At the same time I was learning this, I was also given another gift in being able to take a class that focuses on understanding my identity in Christ. I began to see, again, how dependent I am on God's grace for life and for love, and I began to see how completely He loved me and gave Himself for me. And this lifewas to be my source of joy, even in the margins.

I had come to believe that the work was up to me, and I was led by my own laws, which were based on the convictions I had received from Scripture, and one of the surest ways to rob joy is to put it under a law. But if Christ truly is my life and the work in the margins was Christ's to accomplish through me, if I was no longer responsible for proving myself "right" and making everyone else see things my way, room for joy was created.

And so I am learning about joy in the margins, appreciating the people and nuances of my neighborhood and life in the city. I am appreciating what God has for me and my family here in Glenwood. I emphasize "learning" because I still struggle, and I still choose to follow my own laws sometimes.

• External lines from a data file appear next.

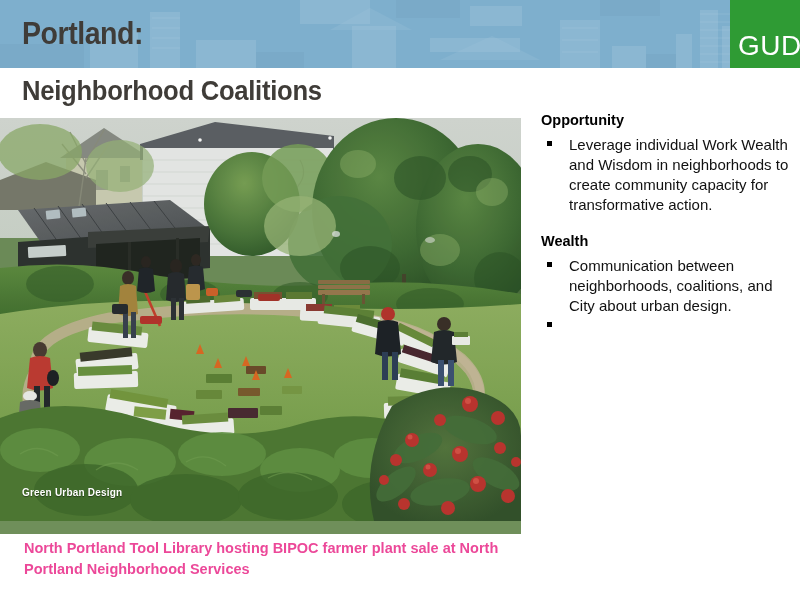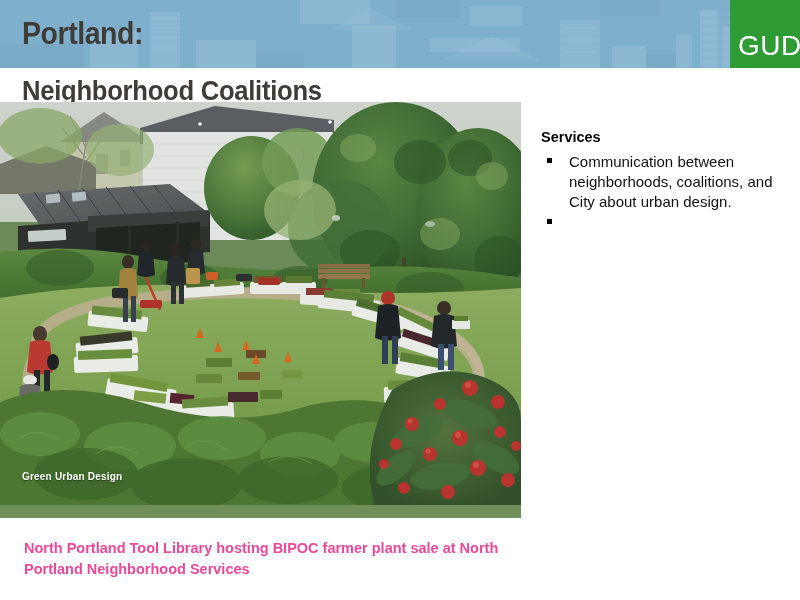--- a/index.html
+++ b/index.html
@@ -433,6 +433,15 @@
 
   <div id="right-col">
 
+    <div>
+      <div class="sec-heading">Opportunity</div>
+      <ul class="bullet-list">
+        <li class="bullet-item">
+          <span class="sq"></span>
+          <span>Leverage individual Work Wealth and Wisdom in neighborhoods to create community capacity for transformative action.</span>
+        </li>
+      </ul>
+    </div>
 
     <div class="sec-gap"></div>
 

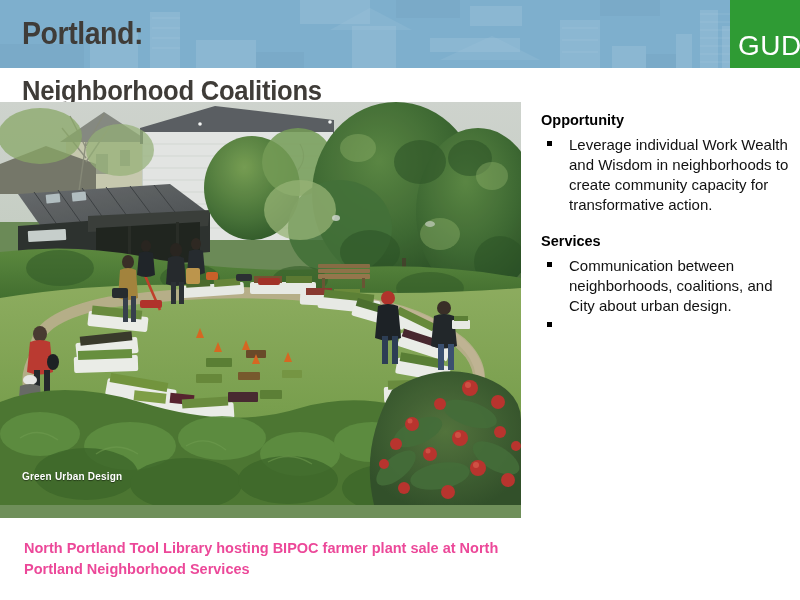--- a/index.html
+++ b/index.html
@@ -446,7 +446,7 @@
     <div class="sec-gap"></div>
 
     <div>
-      <div class="sec-heading">Services</div>
+      <div class="sec-heading">Wealth</div>
       <ul class="bullet-list">
         <li class="bullet-item">
           <span class="sq"></span>

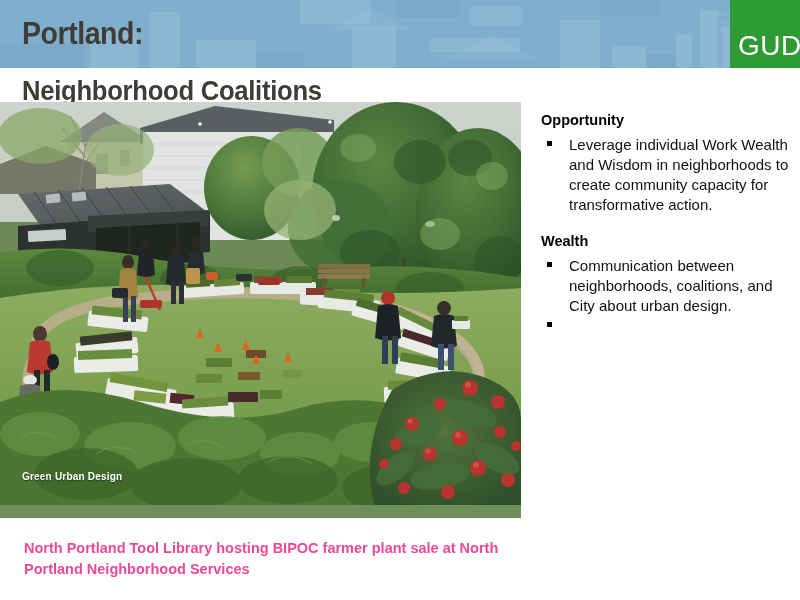--- a/index.html
+++ b/index.html
@@ -23,7 +23,7 @@
       letter-spacing:-.3px;line-height:1.1;transform:scaleX(.95);transform-origin:left center;white-space:nowrap;}
 
   
-  #photo{position:absolute;left:0;top:102px;width:521px;height:416px;overflow:hidden;background:#6f8f5a;}
+  #photo{position:absolute;left:0;top:118px;width:521px;height:416px;overflow:hidden;background:#6f8f5a;}
   #photo svg{display:block;width:521px;height:403px;}
   #photo-watermark{position:absolute;left:22px;top:369px;font-size:10px;font-weight:bold;color:#ffffff;
       letter-spacing:.2px;text-shadow:0 1px 1px rgba(0,0,0,.45);white-space:nowrap;}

As I thought about the title for this blog, I realized another meaning for "margins", which is to have space in one's life and schedule for quiet and reflection. I am a do-er by nature, trying so hard to make everyone like me and to make myself seem acceptable. But for four months, I didn't "do" too much. My faithful IV support team continued to pray and give, people and programs that I was to shepherd went on, and I had time to be quiet. Sure, I tried to fill that time with lots of things, but there is only so much filling one can do. And so I am learning that there is joy in the margins of life, too, and that there is joy in creating margins, space, to be with the Lord and remember to abide in Him.